Строгая целесообразность музыкально-сценических приемов и безыскусственный драматизм языка сделали в ту пору «Орфея» действительно произведением уникальным. Опера эта и до сих пор волнует поэтичностью и классической ясностью образов и форм.
Новаторство Глюка, нашедшее еще более отчетливое выражение в последующих его операх — «Альцесте», «Ифигении в Авлиде» и «Ифигении в Тавриде», произвело целый переворот в сфере музыкальной драматургии. Реформа его получила в 70-е годы широкое признание в Париже (Глюк приехал туда в 1774 году и провел в столице Франции двенадцать лет, упорно отстаивая свои принципы и тем самым вызывая ожесточенную полемику в прессе) и с тех пор стала краеугольным камнем в создании новой героической оперы. На нее опирались композиторы времен французской революции — Керубини, Лесюэр, Мегюль, создавая захватывающие музыкальные спектакли, в которых отражался бурный дух революционных дней. Она же подсказала Бетховену возвышенные образы его «Фиделио». Да и много позднее в музыкальных драмах Вагнера, этого бунтаря-титана второй половины XIX века, мы найдем отчетливые следы воздействия взглядов и принципов Глюка.

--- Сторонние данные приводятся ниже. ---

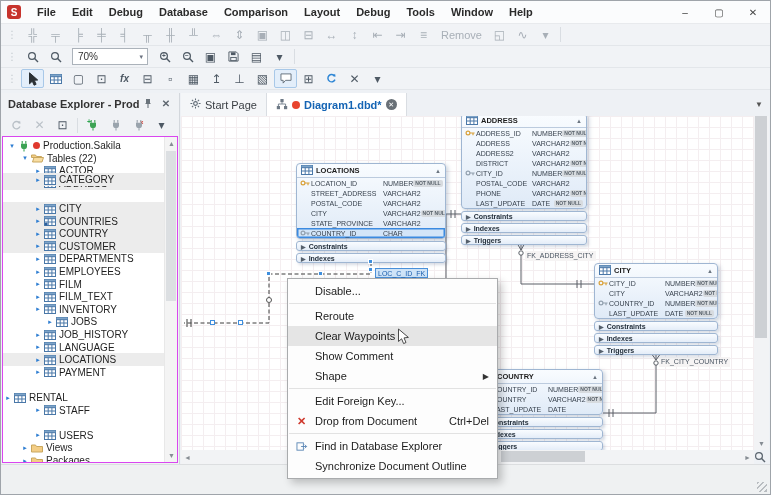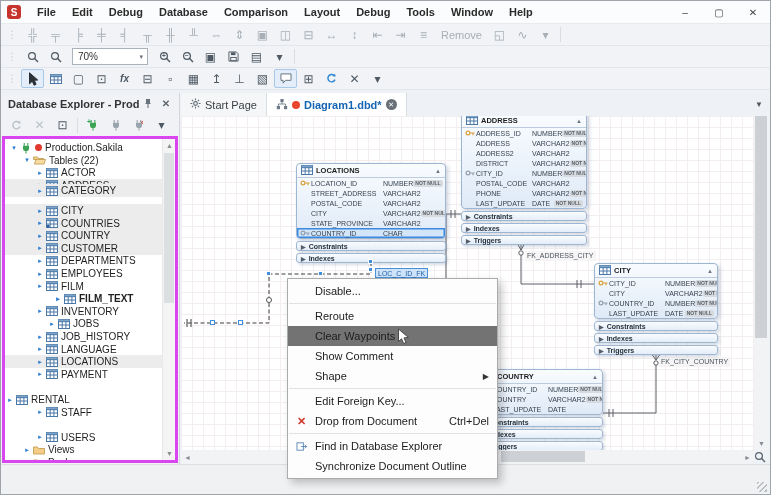--- a/index.html
+++ b/index.html
@@ -29,21 +29,21 @@
     font-size:10px;color:#333;padding-left:5px;margin:0 5px;}
   .zoom-combo .arrow{margin-left:auto;color:#6b7280;font-size:7px;padding-right:4px;}
   .fx{font-style:italic;font-size:10px;font-weight:bold;}
   
   .explorer{position:absolute;left:0;top:92px;width:179px;height:371px;background:#f0f2f5;
     border-right:1px solid #d3d7dc;display:flex;flex-direction:column;z-index:7;}
   .exp-header{display:flex;align-items:center;height:21px;padding:0 4px 0 7px;font-size:11px;font-weight:bold;color:#333;}
   .exp-title{flex:1;white-space:nowrap;overflow:hidden;}
   .exp-hicon{width:18px;height:16px;display:flex;align-items:center;justify-content:center;color:#5f6870;font-size:10px;flex:none;}
   .exp-toolbar{display:flex;align-items:center;height:22px;padding-left:4px;}
-  .tree{flex:1;background:#fff;position:relative;overflow:hidden;border:3px solid #d946ef;margin:0 1px 1px 1px;}
+  .tree{flex:1;background:#fff;position:relative;overflow:hidden;border:1px solid #d946ef;margin:0 1px 1px 1px;}
   .tree-row{position:absolute;left:0;right:13px;height:13px;display:flex;align-items:center;font-size:10px;color:#1f1f1f;white-space:nowrap;}
   .tree-row.hl{background:#ececec;}
   .tw-exp{width:10px;text-align:center;font-size:7px;color:#2d7dd2;flex:none;}
   .tw-icon{margin:0 3px 0 1px;flex:none;display:flex;align-items:center;}
   .tw-dot{width:7px;height:7px;border-radius:50%;background:#e0392e;margin-right:3px;flex:none;}
   .tree-scroll{position:absolute;right:0;top:0;bottom:0;width:13px;background:#f4f4f4;border-left:1px solid #e8e8e8;}
   .tree-thumb{position:absolute;left:1px;right:1px;top:14px;height:150px;background:#dcdfe2;}
   .sarrow{color:#868c93;font-size:7px;display:flex;align-items:center;justify-content:center;width:13px;height:13px;}
   .tree-scroll .up{position:absolute;top:0;left:0;}
   .tree-scroll .down{position:absolute;bottom:0;left:0;}
@@ -80,21 +80,21 @@
   
   .fk-label{position:absolute;z-index:3;font-size:7px;color:#4a5562;background:#f6f4f4;padding:0 2px;height:10px;line-height:10px;white-space:nowrap;}
   .fk-label.selected{background:#cfe4f8;border:1px solid #4a90d9;color:#1c5fae;z-index:5;}
   .handle{position:absolute;width:5px;height:5px;background:#3f8fde;border:1px solid #fff;z-index:5;}
   .handle.hollow{background:#fff;border:1px solid #3f8fde;}
   .handle.circle{width:6px;height:6px;border-radius:50%;background:#fff;border:1px solid #555;}
   
   .ctx-menu{position:absolute;left:286px;top:277px;width:211px;background:#fdfdfd;border:1px solid #a9abad;
     box-shadow:4px 4px 8px rgba(0,0,0,.22);z-index:10;padding:2px 0;}
   .ctx-item{display:flex;align-items:center;height:20px;font-size:11px;color:#1c1c1c;padding-right:8px;}
-  .ctx-item.hover{background:#737373;}
+  .ctx-item.hover{background:#e5e5e5;}
   .ctx-icon{width:27px;flex:none;display:flex;justify-content:center;align-items:center;font-size:10px;}
   .ctx-label{flex:1;white-space:nowrap;}
   .ctx-shortcut{margin-left:12px;color:#1c1c1c;}
   .ctx-sub{color:#333;font-size:8px;}
   .ctx-sep{height:1px;background:#e2e2e2;margin:2px 1px;}
   .red-x{color:#cf3a2e;font-weight:bold;font-size:11px;}
   
   .vscroll{position:absolute;left:753px;top:115px;width:15px;height:334px;background:#f2f3f5;z-index:6;}
   .vthumb{position:absolute;left:1px;right:2px;top:0;height:222px;background:#cdd0d4;}
   .vscroll .down{position:absolute;bottom:0;left:1px;}
@@ -623,21 +623,21 @@
           <span class="tw-exp">▸</span>
           <span class="tw-icon">
             <svg width="12" height="10" viewBox="0 0 12 10">
               <rect x="0.5" y="0.5" width="11" height="9" fill="#fff" stroke="#4a78a8"></rect>
               <rect x="0.5" y="0.5" width="11" height="2.2" fill="#7da3c8"></rect>
               <path d="M0.5 2.7h11M0.5 6h11M4.2 2.7v6.8M7.9 2.7v6.8" stroke="#4a78a8" fill="none"></path>
             </svg>
           </span>
           <span>ADDRESS</span>
         </div>
-        <div class="tree-row hl" style="top: 45px; padding-left: 30px;">
+        <div class="tree-row hl" style="top: 36px; padding-left: 30px;">
           <span class="tw-exp">▸</span>
           <span class="tw-icon">
             <svg width="12" height="10" viewBox="0 0 12 10">
               <rect x="0.5" y="0.5" width="11" height="9" fill="#fff" stroke="#4a78a8"></rect>
               <rect x="0.5" y="0.5" width="11" height="2.2" fill="#7da3c8"></rect>
               <path d="M0.5 2.7h11M0.5 6h11M4.2 2.7v6.8M7.9 2.7v6.8" stroke="#4a78a8" fill="none"></path>
             </svg>
           </span>
           <span>CATEGORY</span>
         </div>
@@ -712,21 +712,21 @@
           <span class="tw-exp">▸</span>
           <span class="tw-icon">
             <svg width="12" height="10" viewBox="0 0 12 10">
               <rect x="0.5" y="0.5" width="11" height="9" fill="#fff" stroke="#4a78a8"></rect>
               <rect x="0.5" y="0.5" width="11" height="2.2" fill="#7da3c8"></rect>
               <path d="M0.5 2.7h11M0.5 6h11M4.2 2.7v6.8M7.9 2.7v6.8" stroke="#4a78a8" fill="none"></path>
             </svg>
           </span>
           <span>FILM</span>
         </div>
-        <div class="tree-row" style="top: 153.2px; padding-left: 48px; font-weight: bold;">
+        <div class="tree-row" style="top: 153.2px; padding-left: 30px;">
           <span class="tw-exp">▸</span>
           <span class="tw-icon">
             <svg width="12" height="10" viewBox="0 0 12 10">
               <rect x="0.5" y="0.5" width="11" height="9" fill="#fff" stroke="#4a78a8"></rect>
               <rect x="0.5" y="0.5" width="11" height="2.2" fill="#7da3c8"></rect>
               <path d="M0.5 2.7h11M0.5 6h11M4.2 2.7v6.8M7.9 2.7v6.8" stroke="#4a78a8" fill="none"></path>
             </svg>
           </span>
           <span>FILM_TEXT</span>
         </div>

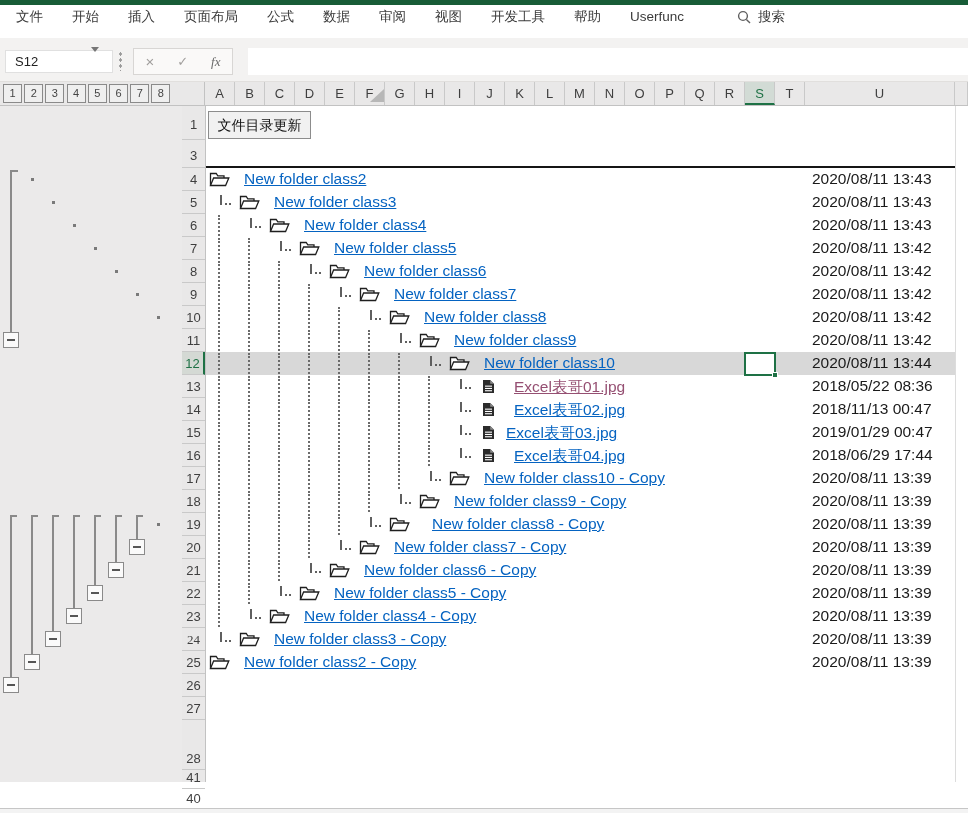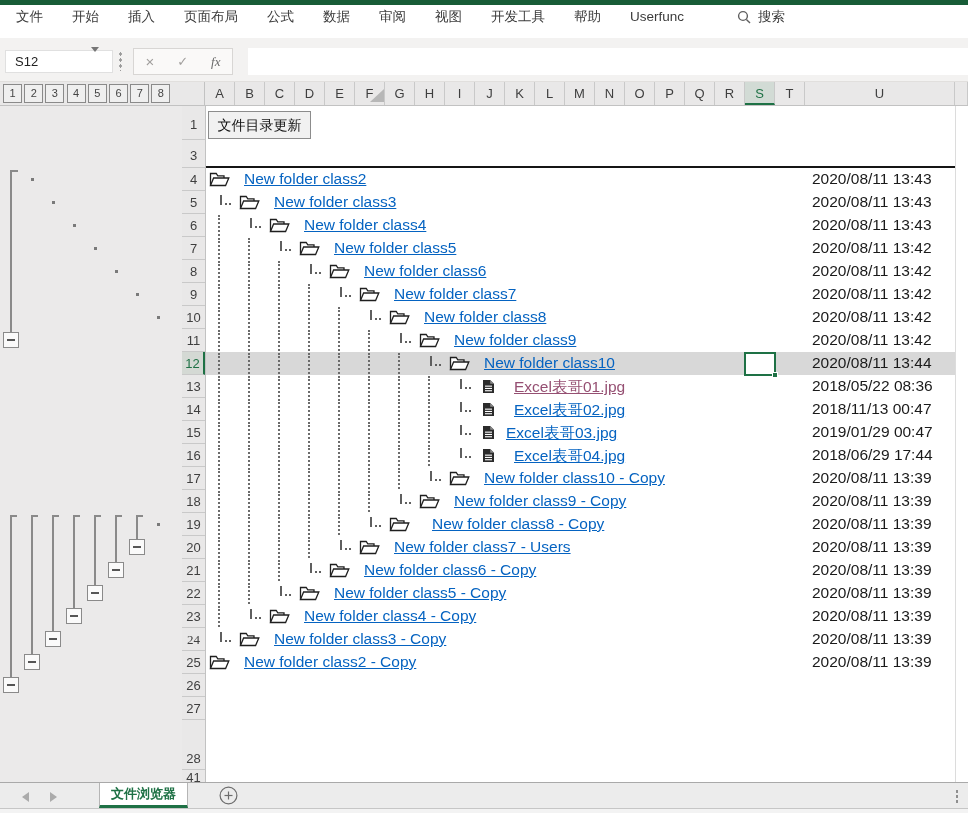--- a/index.html
+++ b/index.html
@@ -517,21 +517,21 @@
         <div class="abs tree-row" style="top: 430px;">
           <span class="tick" style="left: 12px;"></span>
           <span class="tick" style="left: 42px;"></span>
           <span class="tick" style="left: 72px;"></span>
           <span class="tick" style="left: 102px;"></span>
           <span class="elbow" style="left: 134px;"></span>
           <span class="node-icon" style="left: 153px;"><svg width="21" height="15" viewBox="0 0 21 15">
               <path d="M1.5 13.5 V1.5 H7.2 L8.8 3.8 H15 V6" fill="#fff" stroke="#1f1f1f" stroke-width="1.3"></path>
               <path d="M1.5 13.5 L4.6 6 H19.8 L16.6 13.5 Z" fill="#fff" stroke="#1f1f1f" stroke-width="1.3"></path>
             </svg></span>
-          <a class="node-link" style="left: 188px;">New folder class7 - Users</a>
+          <a class="node-link" style="left: 188px;">New folder class7 - Copy</a>
           <span class="cell-date">2020/08/11 13:39</span>
         </div>
         <div class="abs tree-row" style="top: 453px;">
           <span class="tick" style="left: 12px;"></span>
           <span class="tick" style="left: 42px;"></span>
           <span class="tick" style="left: 72px;"></span>
           <span class="elbow" style="left: 104px;"></span>
           <span class="node-icon" style="left: 123px;"><svg width="21" height="15" viewBox="0 0 21 15">
               <path d="M1.5 13.5 V1.5 H7.2 L8.8 3.8 H15 V6" fill="#fff" stroke="#1f1f1f" stroke-width="1.3"></path>
               <path d="M1.5 13.5 L4.6 6 H19.8 L16.6 13.5 Z" fill="#fff" stroke="#1f1f1f" stroke-width="1.3"></path>
@@ -577,26 +577,15 @@
           <a class="node-link" style="left: 38px;">New folder class2 - Copy</a>
           <span class="cell-date">2020/08/11 13:39</span>
         </div>
         <div id="sel-box" class="abs">
         <div id="sel-handle"></div>
       </div>
       <div id="range-edge" class="abs"></div>
     </div>
   </div>
 
-  <div id="tabbar" class="abs">
-    <div id="nav-prev" class="abs nav-arrow"></div>
-    <div id="nav-next" class="abs nav-arrow"></div>
-    <div id="sheet-tab" class="abs">文件浏览器</div>
-    <svg id="add-sheet" class="abs" width="19" height="19" viewBox="0 0 19 19">
-      <circle cx="9.5" cy="9.5" r="8.4" fill="none" stroke="#6d6d6d" stroke-width="1.2"></circle>
-      <line x1="9.5" y1="5.5" x2="9.5" y2="13.5" stroke="#6d6d6d" stroke-width="1.2"></line>
-      <line x1="5.5" y1="9.5" x2="13.5" y2="9.5" stroke="#6d6d6d" stroke-width="1.2"></line>
-    </svg>
-    <div id="tab-gripper" class="abs"></div>
-  </div>
 
   <div id="sliver" class="abs"></div>
 </div>
 
 </body></html>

Но победа далась Глюку нелегко. Противники его реформы мобилизовали все противостоящие ему силы, чтобы ослабить воздействие драматургии на парижан. Цитаделью традиционной трактовки античных сюжетов все еще оставалась итальянская опера сериа, и среди блистательных ее представителей — Дж. Сарти, Г. Траэтта, Н. Пиччинни, А. Саккини — трудно было бы предположить сторонников новаторства венского мастера. Поэтому в Париж был специально приглашен знаменитый Н. Пиччинни в надежде, что он возглавит группу противодействия Глюку. Сразу по его приезде (1776 г.), действительно, разгорелась «война глюкистов и пиччиннистов», еще более яростная и длительная, чем предшествовавшие сражения 30-х и 50-х годов («война рамистов и люллистов» и «война буффонов»). Однако прославленный автор «Доброй дочки» не оправдал возложенных на него надежд: испытав могучее воздействие дарования и личности Глюка, Пиччинни не принял участия в войне и открыто признал значение совершенной Глюком «революции в опере». Однако следовать зэ ним он все же поостерегся, возможно, учитывая несовместимость собственной творческой индивидуальности с глюковской.
Проблема эта не стояла, видимо, ни перед Саккини, решительно примкнувшим к «глюкистам» в бытность свою в Париже (начало 1780-х годов), ни тем более перед Сальери: восприняв эстетическую концепцию Глюка в молодые годы (Встреча его с Глюком произошла в Вене, куда Сальери приехал шестнадцатилетним юношей), он оставался верен ей всю жизнь. Но как ни восприимчивы были последователи Глюка к его достижениям, никому не удалось достичь той одухотворенности и внутреннего величия, которые были присущи его образам. А без этого античный мир терял свою привлекательность для современного зрителя. Он уже не отвечал его душевным запросам ни в Италии, ни тем более во Франции, где с тревожившей всех быстротой назревали революционные события.